_Brief:_
Reproduce exactly the final portion of the data: every line from the one containing "depends on it.</p>" through the last line, inclusive.

_Dataset extract:_
------------

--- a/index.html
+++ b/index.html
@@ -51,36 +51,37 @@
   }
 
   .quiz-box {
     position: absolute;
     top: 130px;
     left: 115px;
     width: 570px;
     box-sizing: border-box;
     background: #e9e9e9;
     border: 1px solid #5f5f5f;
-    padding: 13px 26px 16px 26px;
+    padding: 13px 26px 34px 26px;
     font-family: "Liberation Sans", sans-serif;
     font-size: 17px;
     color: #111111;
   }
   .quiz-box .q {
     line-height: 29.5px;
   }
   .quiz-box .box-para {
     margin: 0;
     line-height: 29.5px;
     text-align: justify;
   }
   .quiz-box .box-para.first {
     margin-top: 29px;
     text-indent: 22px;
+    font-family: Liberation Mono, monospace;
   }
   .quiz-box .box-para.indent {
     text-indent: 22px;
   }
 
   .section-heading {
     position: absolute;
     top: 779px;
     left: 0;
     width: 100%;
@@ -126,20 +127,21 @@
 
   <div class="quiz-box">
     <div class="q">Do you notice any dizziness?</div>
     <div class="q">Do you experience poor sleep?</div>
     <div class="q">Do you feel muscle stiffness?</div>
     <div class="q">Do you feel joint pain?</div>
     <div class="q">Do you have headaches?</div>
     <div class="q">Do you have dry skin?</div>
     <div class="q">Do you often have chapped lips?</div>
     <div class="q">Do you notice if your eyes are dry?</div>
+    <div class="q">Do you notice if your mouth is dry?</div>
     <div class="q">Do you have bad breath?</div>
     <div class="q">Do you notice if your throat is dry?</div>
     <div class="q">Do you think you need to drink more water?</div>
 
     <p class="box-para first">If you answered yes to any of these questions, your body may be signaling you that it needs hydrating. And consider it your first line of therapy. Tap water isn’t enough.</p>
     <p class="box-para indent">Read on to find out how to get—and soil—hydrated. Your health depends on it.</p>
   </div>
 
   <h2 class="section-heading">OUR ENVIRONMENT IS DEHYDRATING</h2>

------------

_Result for this exercise:_
     <p class="box-para indent">Read on to find out how to get—and soil—hydrated. Your health depends on it.</p>
   </div>
 
   <h2 class="section-heading">OUR ENVIRONMENT IS DEHYDRATING</h2>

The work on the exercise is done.